Thankful for another chance
— Satthew (@SatthewRL) November 23, 2019
Satthew was unceremoniously dumped by Spacestation after a Top 4 regular season finish, but it only took one season in the Rival Series to find himself back in action in the RLCS with a new squad. Clinching his return with Afterthought proved that he still deserves to be in the RLCS.
“I hadn’t expected to make it back so quickly,” says Satthew. “With the time before, we had a Sypical on our team, who is one of the best players to ever touch the game. But then as our [new] team unfolded, I saw that Dappur and Shock have incredible amounts of skill, and it wasn’t until late in the season I saw that we could actually make RLCS again. Just making it was unbelievable and such a great feeling.”
Ready for NRG
Shock is the newcomer of the trio, but his more experienced teammates don’t act like they carried their comrade into the league. If anything, they say, it’s the opposite.
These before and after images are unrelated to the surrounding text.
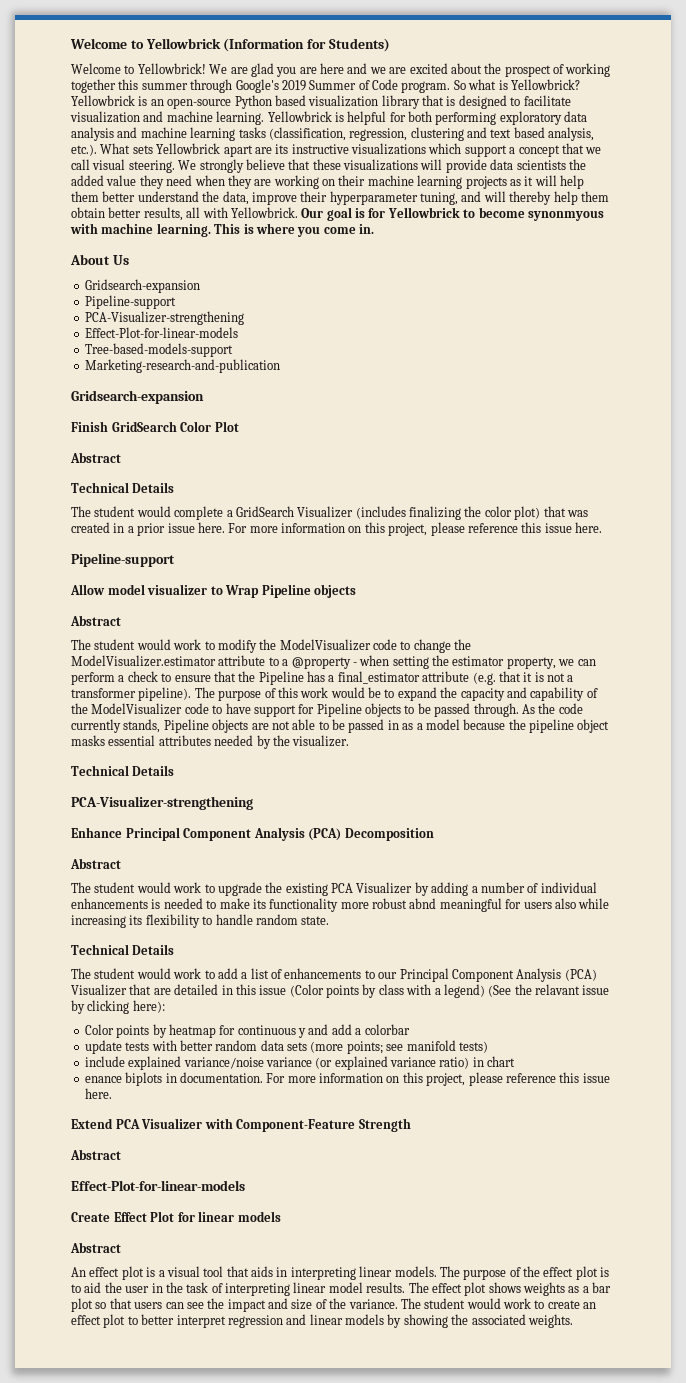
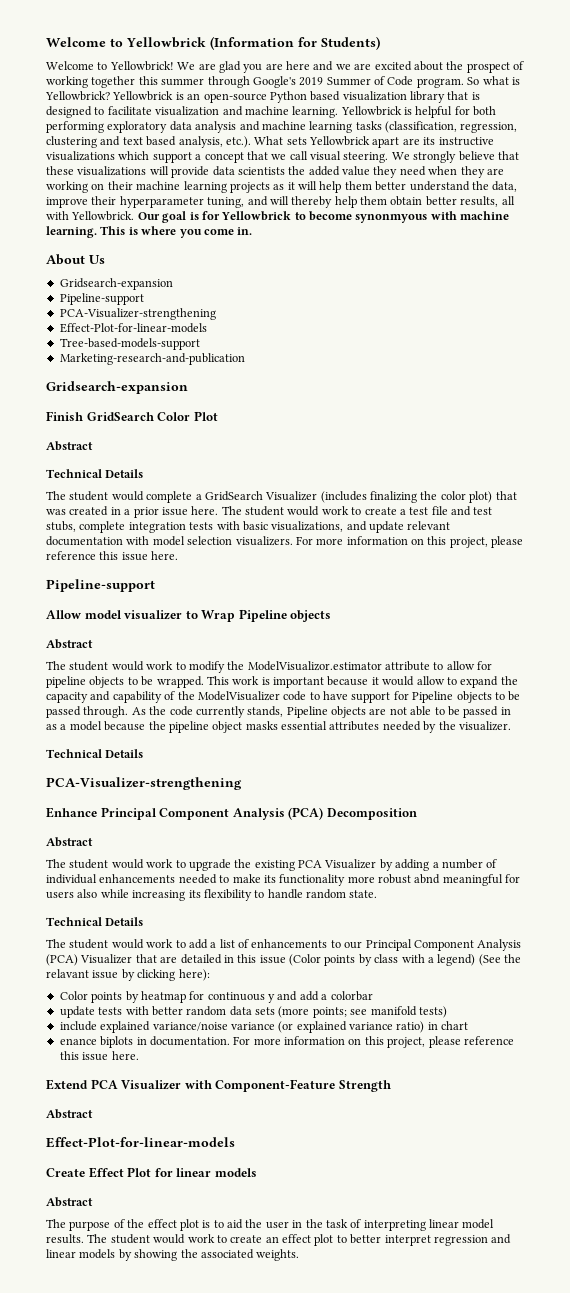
+ The student would work to create a test file and test stubs, complete integration tests with basic visualizations, and update relevant documentation with model selection visualizers.
- The student would work to modify the ModelVisualizer code to change the ModelVisualizer.estimator attribute to a @property - when setting the estimator property, we can perform a check to ensure that the Pipeline has a final_estimator attribute (e.g. that it is not a transformer pipeline). The purpose of this work would be to expand the capacity and capability of the ModelVisualizer code to have support for Pipeline objects to be passed through.
+ The student would work to modify the ModelVisualizor.estimator attribute to allow for pipeline objects to be wrapped. This work is important because it would allow to expand the capacity and capability of the ModelVisualizer code to have support for Pipeline objects to be passed through.
- The student would work to upgrade the existing PCA Visualizer by adding a number of individual enhancements is needed to make its functionality more robust abnd meaningful for users also while increasing its flexibility to handle random state.
+ The student would work to upgrade the existing PCA Visualizer by adding a number of individual enhancements needed to make its functionality more robust abnd meaningful for users also while increasing its flexibility to handle random state.
- An effect plot is a visual tool that aids in interpreting linear models.
- The effect plot shows weights as a bar plot so that users can see the impact and size of the variance. The student would work to create an effect plot to better interpret regression and linear models by showing the associated weights.
+ The student would work to create an effect plot to better interpret regression and linear models by showing the associated weights.

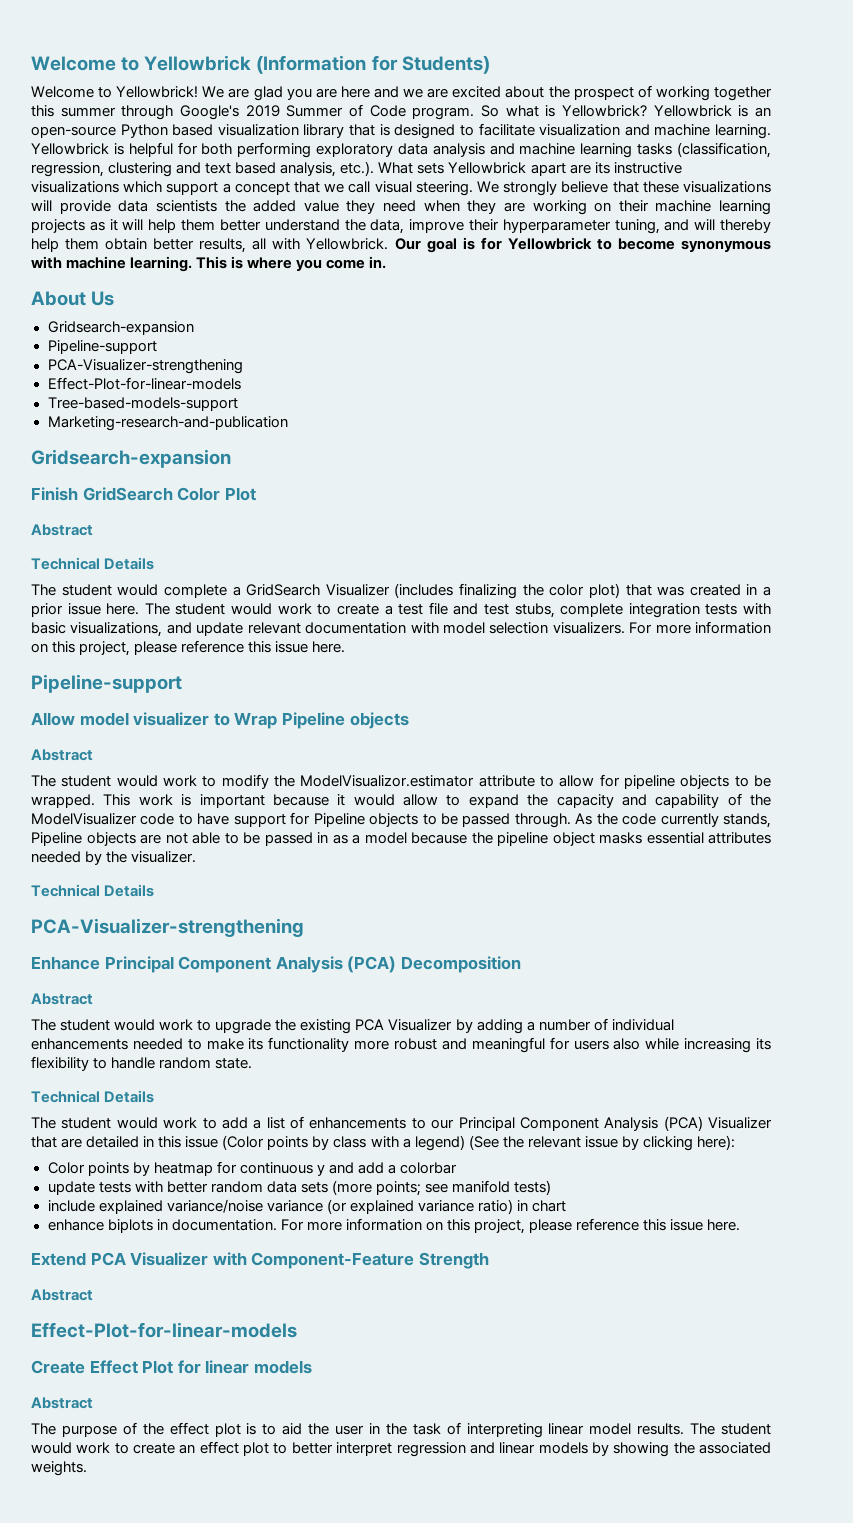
- Our goal is for Yellowbrick to become synonmyous with machine learning.
+ Our goal is for Yellowbrick to become synonymous with machine learning.
- The student would work to upgrade the existing PCA Visualizer by adding a number of individual enhancements needed to make its functionality more robust abnd meaningful for users also while increasing its flexibility to handle random state.
+ The student would work to upgrade the existing PCA Visualizer by adding a number of individual enhancements needed to make its functionality more robust and meaningful for users also while increasing its flexibility to handle random state.
- The student would work to add a list of enhancements to our Principal Component Analysis (PCA) Visualizer that are detailed in this issue (Color points by class with a legend) (See the relavant issue by clicking here):
+ The student would work to add a list of enhancements to our Principal Component Analysis (PCA) Visualizer that are detailed in this issue (Color points by class with a legend) (See the relevant issue by clicking here):
- enance biplots in documentation.
+ enhance biplots in documentation.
“Me and Satthew both agreed that Shock is easily the best player; he’s an insanely consistent shooter. The whole season, I was playing a supportive role to make sure everything was flowing properly and that Shock could do what he wants,” says Dappur. “I think it was inevitable for Shock to be in the RLCS at one point or another.”
— Shock (@Shock_RL) November 23, 2019
Satthew suggests that their synergy as a trio has contributed to their success to date, including winning last season’s Rival Series playoffs, and that now living and working together in person with the Soniqs has only helped empower that connection.
“We’re all on the same page on how we should approach play,” says Satthew. “Following scrims, especially after we’re not doing so well, we look over our mistakes. We’re extremely honest with each other. It’s also really nice being in-house, because we’re able to look at these mistakes in real time. There’s no beating around the bush since we’re all here. We’re all just very understanding of how we should play and how we should get better as a team, how we can remain consistent, and how we should approach taking on other teams. I think it’s that cohesion that makes us such a good team.”
Granted, they won’t be starting off the eight-week RLCS season easily: they have undoubtedly the toughest matchup of opening weekend by facing current RLCS champions NRG Esports right off the bat. Still, they’re confident that they can contend at this level, and think they have a shot at upsetting the champs this weekend.
“There really isn’t any pressure on us,” says Dappur of the NRG matchup. “Everyone is expecting us to lose it, but I think we have a really good chance to come out strong and even possibly take the win. I think a lot of people might be surprised—if we play our game—by how good we actually are.”
“We’ve been putting in a lot of work behind the scenes,” adds Satthew, “and just working really hard and making sure our play style is right, and that we’ll come out really confident.”